- Goal of the exercise
All lines from the one with "Mean | Population (copy): 5,547,400.7" to the end of the listing below are to be transcribed exactly; both end lines are included, and no other lines are.

- Data supplied
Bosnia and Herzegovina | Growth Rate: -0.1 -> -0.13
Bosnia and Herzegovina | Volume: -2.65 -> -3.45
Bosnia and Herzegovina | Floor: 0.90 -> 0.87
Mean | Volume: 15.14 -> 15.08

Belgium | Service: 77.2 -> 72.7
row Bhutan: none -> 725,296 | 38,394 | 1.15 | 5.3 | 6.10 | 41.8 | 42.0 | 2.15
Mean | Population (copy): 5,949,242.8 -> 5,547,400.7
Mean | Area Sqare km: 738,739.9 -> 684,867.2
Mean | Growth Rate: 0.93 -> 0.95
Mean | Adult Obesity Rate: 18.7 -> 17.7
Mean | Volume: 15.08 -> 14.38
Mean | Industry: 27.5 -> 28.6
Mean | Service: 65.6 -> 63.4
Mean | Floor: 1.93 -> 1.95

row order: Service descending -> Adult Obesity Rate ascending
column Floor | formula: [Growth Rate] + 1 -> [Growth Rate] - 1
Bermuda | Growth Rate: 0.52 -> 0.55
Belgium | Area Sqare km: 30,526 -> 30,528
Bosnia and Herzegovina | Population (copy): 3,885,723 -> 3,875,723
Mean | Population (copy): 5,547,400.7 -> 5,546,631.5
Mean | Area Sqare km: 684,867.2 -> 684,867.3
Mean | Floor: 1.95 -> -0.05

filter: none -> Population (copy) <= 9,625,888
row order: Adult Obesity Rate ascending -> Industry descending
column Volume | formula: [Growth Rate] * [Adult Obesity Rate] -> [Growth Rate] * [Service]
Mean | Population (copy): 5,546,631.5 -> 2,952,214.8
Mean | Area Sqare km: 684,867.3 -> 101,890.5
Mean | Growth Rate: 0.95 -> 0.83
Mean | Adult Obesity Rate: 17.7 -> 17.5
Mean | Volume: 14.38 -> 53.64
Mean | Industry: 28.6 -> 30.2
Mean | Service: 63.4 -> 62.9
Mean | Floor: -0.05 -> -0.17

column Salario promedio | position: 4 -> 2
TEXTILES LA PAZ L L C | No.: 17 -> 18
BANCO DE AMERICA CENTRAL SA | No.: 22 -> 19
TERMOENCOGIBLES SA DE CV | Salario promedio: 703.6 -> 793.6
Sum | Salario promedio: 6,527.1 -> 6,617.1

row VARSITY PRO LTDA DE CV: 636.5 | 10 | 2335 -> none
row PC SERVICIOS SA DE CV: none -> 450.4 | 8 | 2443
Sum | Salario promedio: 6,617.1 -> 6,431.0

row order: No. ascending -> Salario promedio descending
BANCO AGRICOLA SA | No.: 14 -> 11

- Solved problem
Mean | Population (copy): 5,547,400.7 -> 5,546,631.5
Mean | Area Sqare km: 684,867.2 -> 684,867.3
Mean | Floor: 1.95 -> -0.05

filter: none -> Population (copy) <= 9,625,888
row order: Adult Obesity Rate ascending -> Industry descending
column Volume | formula: [Growth Rate] * [Adult Obesity Rate] -> [Growth Rate] * [Service]
Mean | Population (copy): 5,546,631.5 -> 2,952,214.8
Mean | Area Sqare km: 684,867.3 -> 101,890.5
Mean | Growth Rate: 0.95 -> 0.83
Mean | Adult Obesity Rate: 17.7 -> 17.5
Mean | Volume: 14.38 -> 53.64
Mean | Industry: 28.6 -> 30.2
Mean | Service: 63.4 -> 62.9
Mean | Floor: -0.05 -> -0.17

column Salario promedio | position: 4 -> 2
TEXTILES LA PAZ L L C | No.: 17 -> 18
BANCO DE AMERICA CENTRAL SA | No.: 22 -> 19
TERMOENCOGIBLES SA DE CV | Salario promedio: 703.6 -> 793.6
Sum | Salario promedio: 6,527.1 -> 6,617.1

row VARSITY PRO LTDA DE CV: 636.5 | 10 | 2335 -> none
row PC SERVICIOS SA DE CV: none -> 450.4 | 8 | 2443
Sum | Salario promedio: 6,617.1 -> 6,431.0

row order: No. ascending -> Salario promedio descending
BANCO AGRICOLA SA | No.: 14 -> 11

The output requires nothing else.